Both of these are stable states. The company past its demand horizon has no incentive to pay more for frontier tokens. The company past its discernment horizon has every incentive not to, because unverifiable output is worse than merely expensive. It is untrustable. And an organisation that cannot trust its own cognitive infrastructure is an organisation that cannot function.
This maps directly onto Gresham's Law as developed in this series. "Good enough" tokens drive out great tokens not just because they are cheaper, but because they are verifiable. The "great" token that exceeds the organisation's discernment horizon is not great at all. It is a liability. The rational actor chooses the token they can verify, the same way the rational actor chooses the token they can afford. In many cases, these are the same token.
The post-Watershed economy will stratify along the discernment horizon. Organisations with deep domain expertise, capable of verifying sophisticated output, will be able to extract alpha from more capable tokens. Organisations without that expertise will hit their discernment ceiling and stop. The ability to evaluate intelligence becomes as important as the ability to purchase it.

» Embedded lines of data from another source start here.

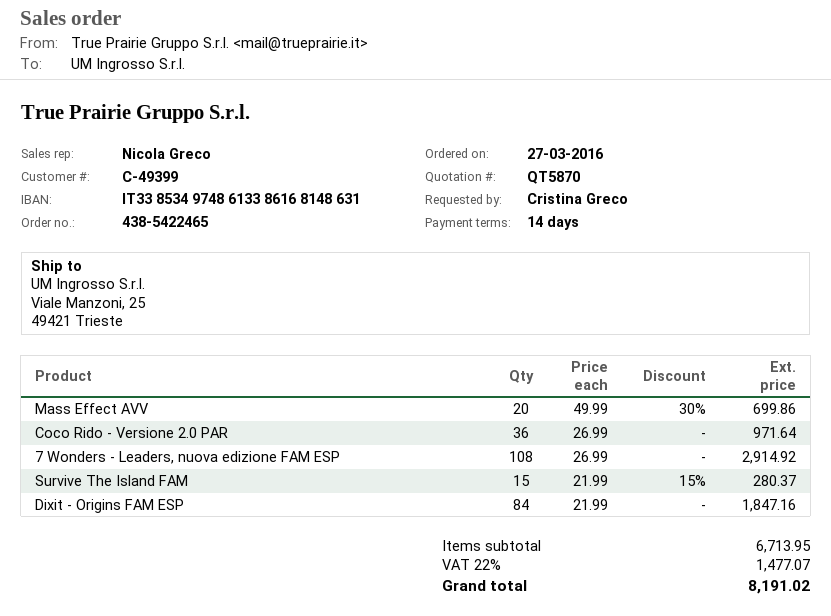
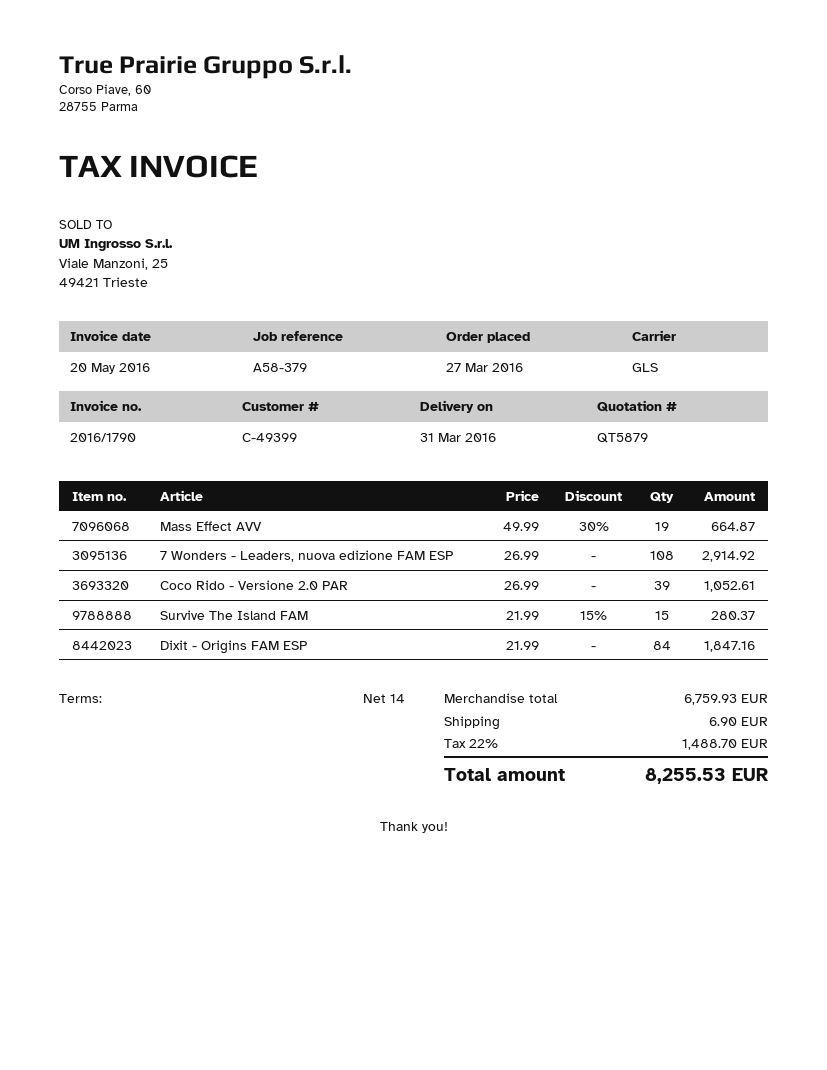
quote number: QT5870 -> QT5879
Mass Effect AVV: 20 x 49.99 - 30% = 699.86 -> 19 x 49.99 - 30% = 664.87
Coco Rido - Versione 2.0 PAR: 36 x 26.99 = 971.64 -> 39 x 26.99 = 1052.61
subtotal: 6713.95 -> 6759.93
shipping: none -> 6.90
tax: 22% = 1477.07 -> 22% = 1488.70
total: 8191.02 -> 8255.53

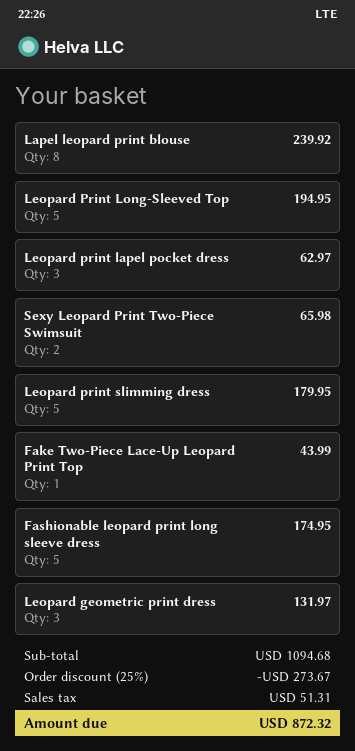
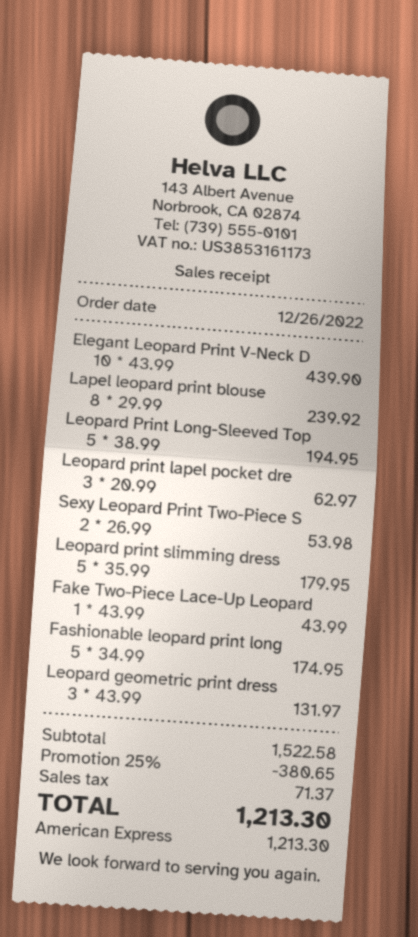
Sexy Leopard Print Two-Piece Swimsuit: 2 for 65.98 -> 2 for 53.98
Elegant Leopard Print V-Neck D: none -> 10 for 439.90
subtotal: 1094.68 -> 1522.58
discount: 25% = 273.67 -> 25% = 380.65
tax: 51.31 -> 71.37
total: 872.32 -> 1213.30

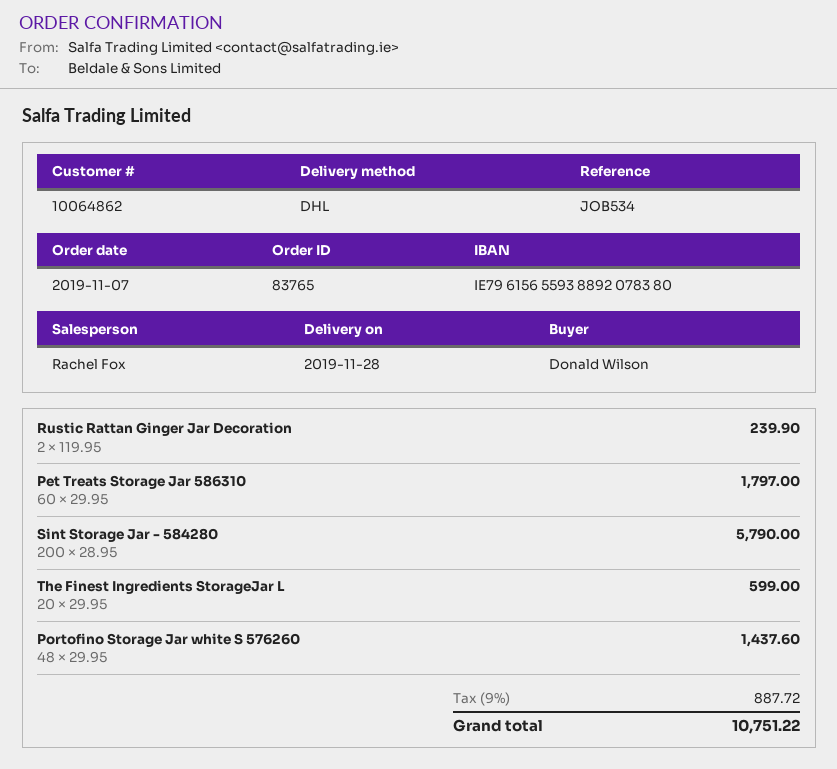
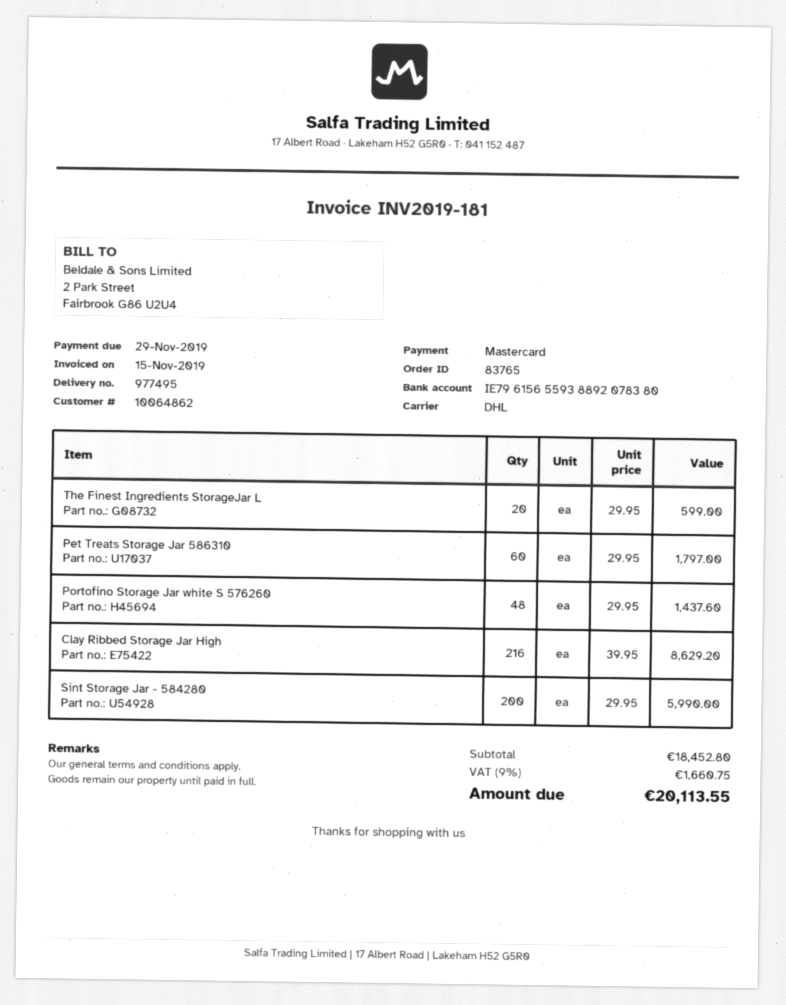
Rustic Rattan Ginger Jar Decoration: 2 x 119.95 = 239.90 -> none
Sint Storage Jar - 584280: 200 x 28.95 = 5790.00 -> 200 x 29.95 = 5990.00
Clay Ribbed Storage Jar High: none -> 216 x 39.95 = 8629.20
tax: 9% = 887.72 -> 9% = 1660.75
total: 10751.22 -> 20113.55

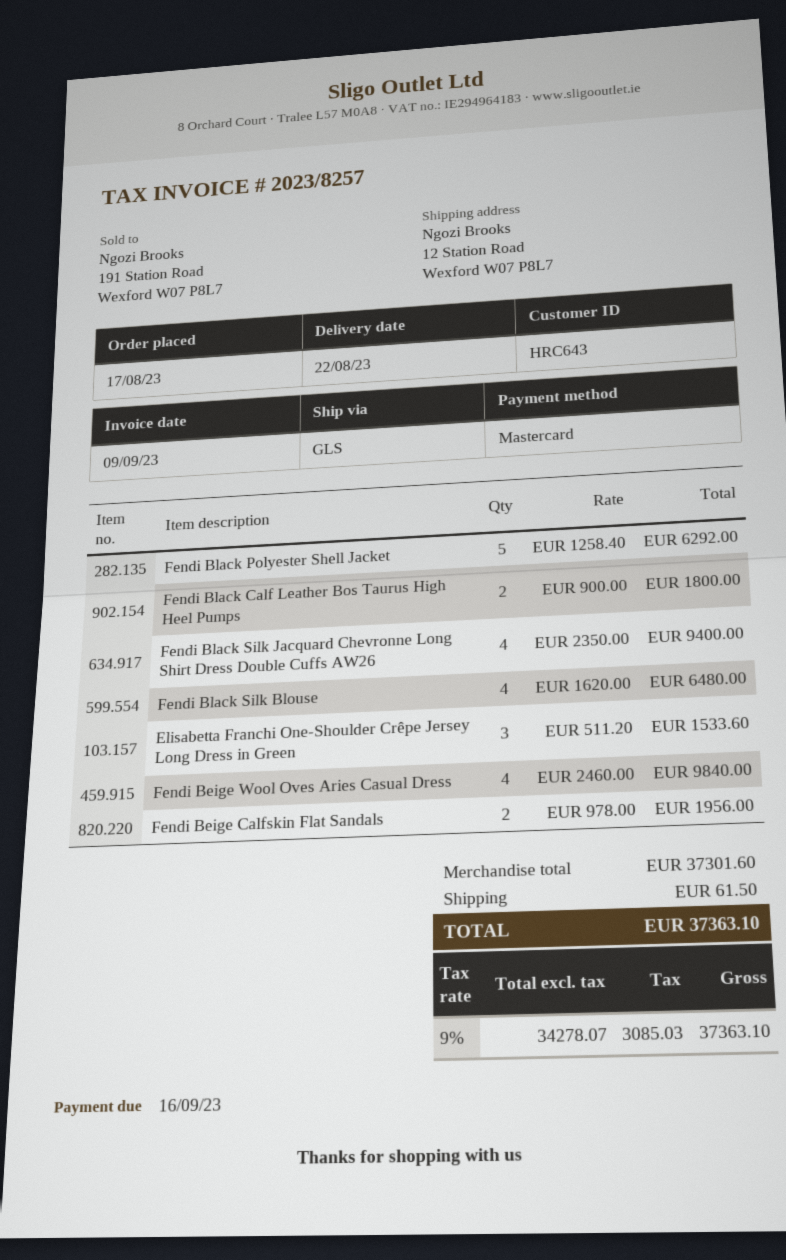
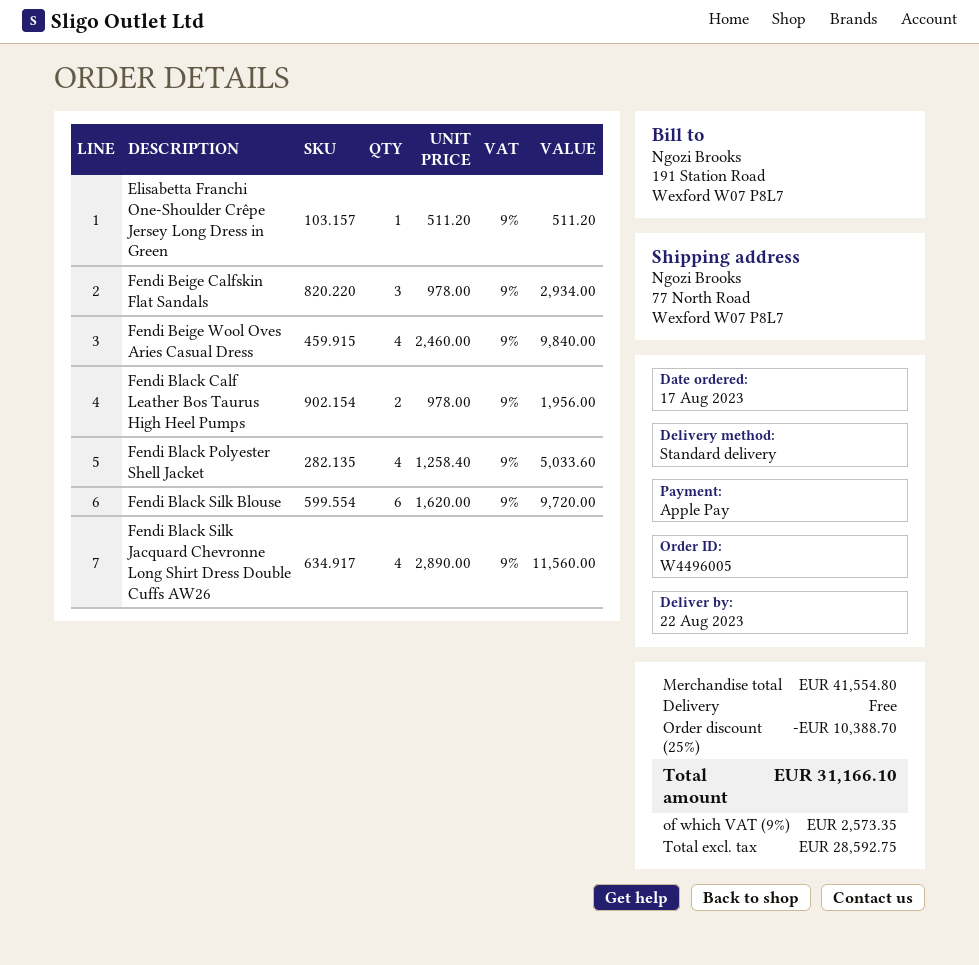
payment method: Mastercard -> Apple Pay
shipping method: GLS -> standard
ship to: 12 Station Road, Wexford W07 P8L7 -> 77 North Road, Wexford W07 P8L7
Fendi Black Polyester Shell Jacket: 5 x 1258.40 = 6292.00 -> 4 x 1258.40 = 5033.60
Fendi Black Calf Leather Bos Taurus High Heel Pumps: 2 x 900.00 = 1800.00 -> 2 x 978.00 = 1956.00
Fendi Black Silk Jacquard Chevronne Long Shirt Dress Double Cuffs AW26: 4 x 2350.00 = 9400.00 -> 4 x 2890.00 = 11560.00
Fendi Black Silk Blouse: 4 x 1620.00 = 6480.00 -> 6 x 1620.00 = 9720.00
Elisabetta Franchi One-Shoulder Crêpe Jersey Long Dress in Green: 3 x 511.20 = 1533.60 -> 1 x 511.20 = 511.20
Fendi Beige Calfskin Flat Sandals: 2 x 978.00 = 1956.00 -> 3 x 978.00 = 2934.00
subtotal: 37301.60 -> 41554.80
discount: none -> 25% = 10388.70
shipping: 61.50 -> 0.00
net: 34278.07 -> 28592.75
tax: 9% = 3085.03 -> 9% = 2573.35
total: 37363.10 -> 31166.10

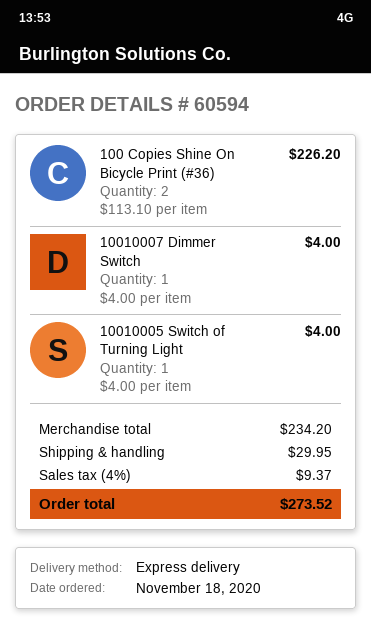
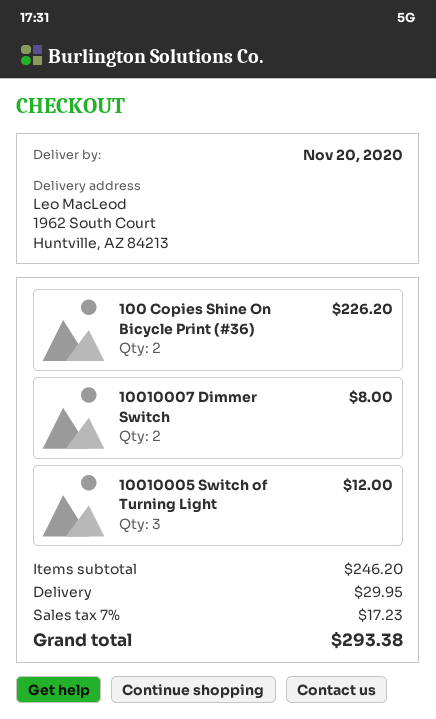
10010007 Dimmer Switch: 1 for 4.00 -> 2 for 8.00
10010005 Switch of Turning Light: 1 for 4.00 -> 3 for 12.00
subtotal: 234.20 -> 246.20
tax: 4% = 9.37 -> 7% = 17.23
total: 273.52 -> 293.38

This is a new form of non-mintable alpha. You cannot buy discernment. You cannot mint it. It is accumulated through years of domain expertise, institutional knowledge, and hard-won judgment. The organisation that has it can safely use more capable tokens than the organisation that does not, extracting more alpha at every level of the capability curve.
Discernment is infrastructure.
Acknowledgements
This paper draws on Steve Yegge's "The Flat Curve Society" for the concepts of the demand horizon and the discernment horizon. It emerged from deep discussions with John Allsopp - with keen criticism from Tony Parisi - and was drafted by Claude Cowork from my extensive notes. I remain responsible for any errors that may have crept in.